Before-and-after page screenshots
+---+
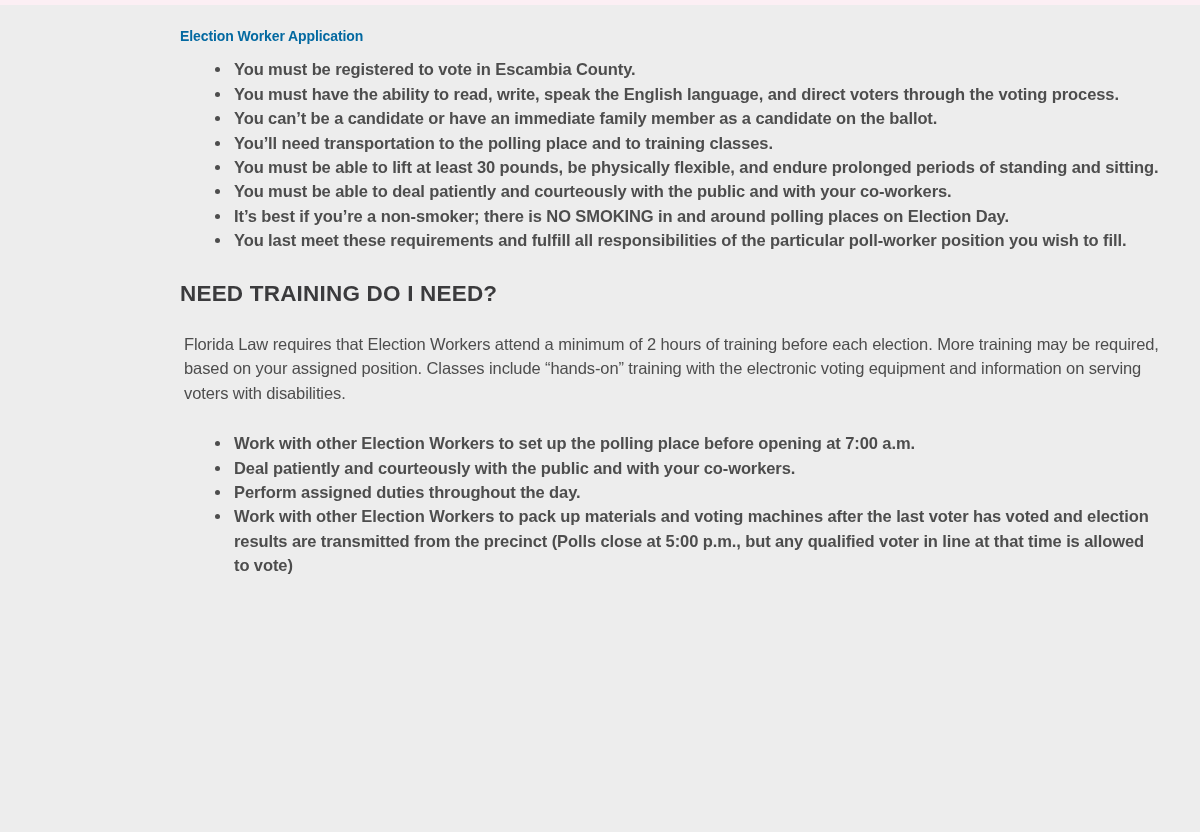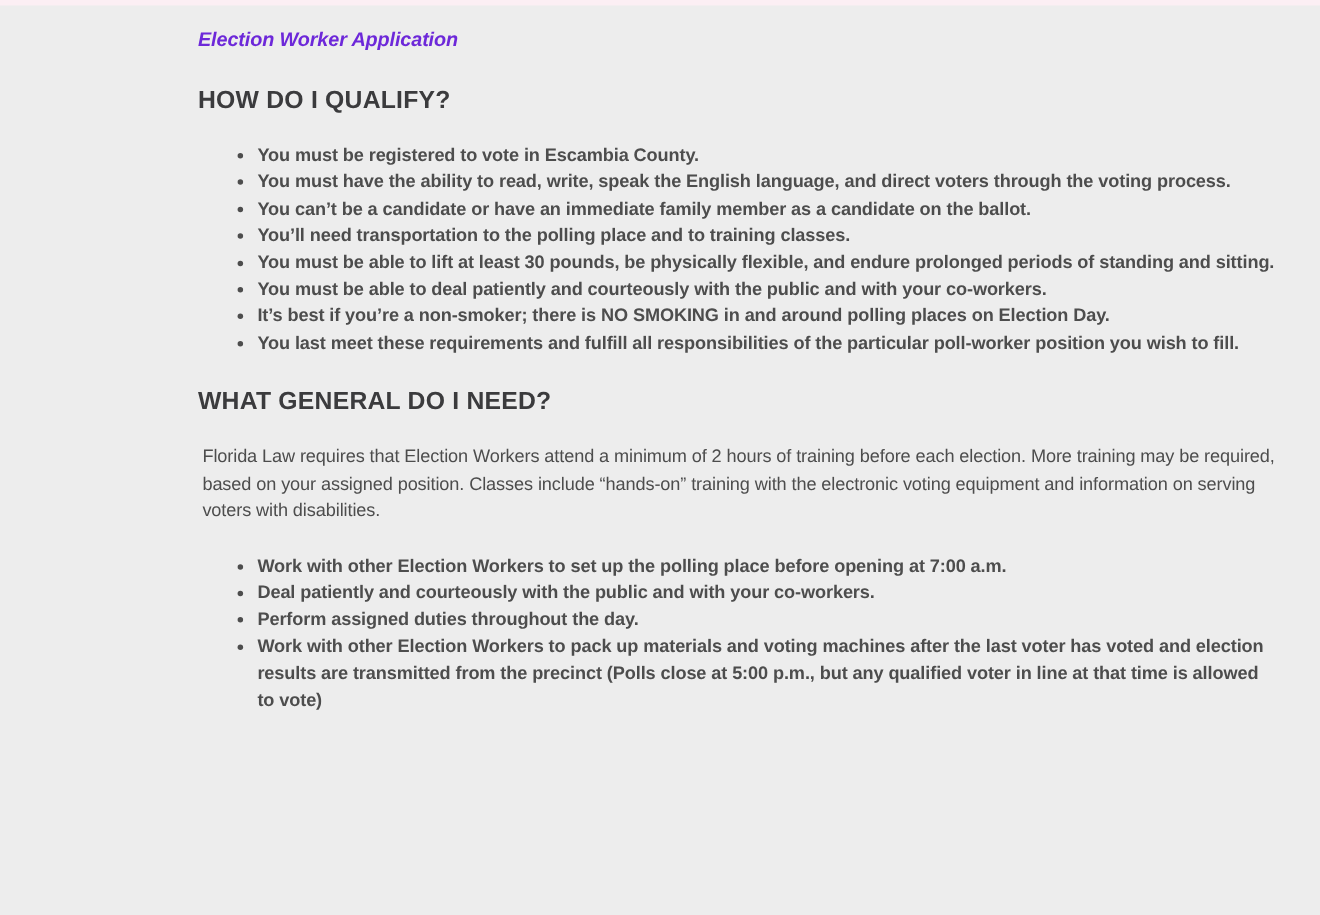--- a/index.html
+++ b/index.html
@@ -25,26 +25,25 @@
     width: 980px;
     padding-top: 18px;
     font-size: 16.5px;
     line-height: 1.48;
     letter-spacing: -0.1px;
   }
   .link-row {
     margin: 0 0 10px 0;
   }
   .doc-link {
-    color: #6d28d9;
+    color: #0369a1;
     font-weight: 700;
-    font-size: 18px;
+    font-size: 14px;
     text-decoration: none;
     cursor: pointer;
-    font-style: italic;
   }
   h2.section-heading {
     color: #3B3B3D;
     font-size: 22.5px;
     font-weight: 700;
     letter-spacing: 0.2px;
     margin: 26px 0 24px 0;
     line-height: 1.3;
   }
   ul.bullet-list {
@@ -63,35 +62,34 @@
 </style>
 </head>
 <body>
 
 <div class="top-strip"></div>
 
 <div class="content">
 
   <p class="link-row"><a class="doc-link">Election Worker Application</a></p>
 
-  <h2 class="section-heading">HOW DO I QUALIFY?</h2>
 
   <ul class="bullet-list">
     <li>You must be registered to vote in Escambia County.</li>
     <li>You must have the ability to read, write, speak the English language, and direct voters through the voting process.</li>
     <li>You can’t be a candidate or have an immediate family member as a candidate on the ballot.</li>
     <li>You’ll need transportation to the polling place and to training classes.</li>
     <li>You must be able to lift at least 30 pounds, be physically flexible, and endure prolonged periods of standing and sitting.</li>
     <li>You must be able to deal patiently and courteously with the public and with your co-workers.</li>
     <li>It’s best if you’re a non-smoker; there is NO SMOKING in and around polling places on Election Day.</li>
     <li>You last meet these requirements and fulfill all responsibilities of the particular poll-worker position you wish to fill.</li>
   </ul>
 
 
-  <h2 class="section-heading">WHAT GENERAL DO I NEED?</h2>
+  <h2 class="section-heading">NEED TRAINING DO I NEED?</h2>
 
   <p class="body-para">Florida Law requires that Election Workers attend a minimum of 2 hours of training before each election. More training may be required, based on your assigned position. Classes include “hands-on” training with the electronic voting equipment and information on serving voters with disabilities.</p>
 
 
   <ul class="bullet-list">
     <li>Work with other Election Workers to set up the polling place before opening at 7:00 a.m.</li>
     <li>Deal patiently and courteously with the public and with your co-workers.</li>
     <li>Perform assigned duties throughout the day.</li>
     <li>Work with other Election Workers to pack up materials and voting machines after the last voter has voted and election results are transmitted from the precinct (Polls close at 5:00 p.m., but any qualified voter in line at that time is allowed to vote)</li>
   </ul>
+---+
• [Task goal]
Please quote exactly the run of lines that starts the entries and ends at the line containing "color: #3B3B3D;", leaving out every picture.

• [Worked solution]
--- a/index.html
+++ b/index.html
@@ -25,26 +25,25 @@
     width: 980px;
     padding-top: 18px;
     font-size: 16.5px;
     line-height: 1.48;
     letter-spacing: -0.1px;
   }
   .link-row {
     margin: 0 0 10px 0;
   }
   .doc-link {
-    color: #6d28d9;
+    color: #0369a1;
     font-weight: 700;
-    font-size: 18px;
+    font-size: 14px;
     text-decoration: none;
     cursor: pointer;
-    font-style: italic;
   }
   h2.section-heading {
     color: #3B3B3D;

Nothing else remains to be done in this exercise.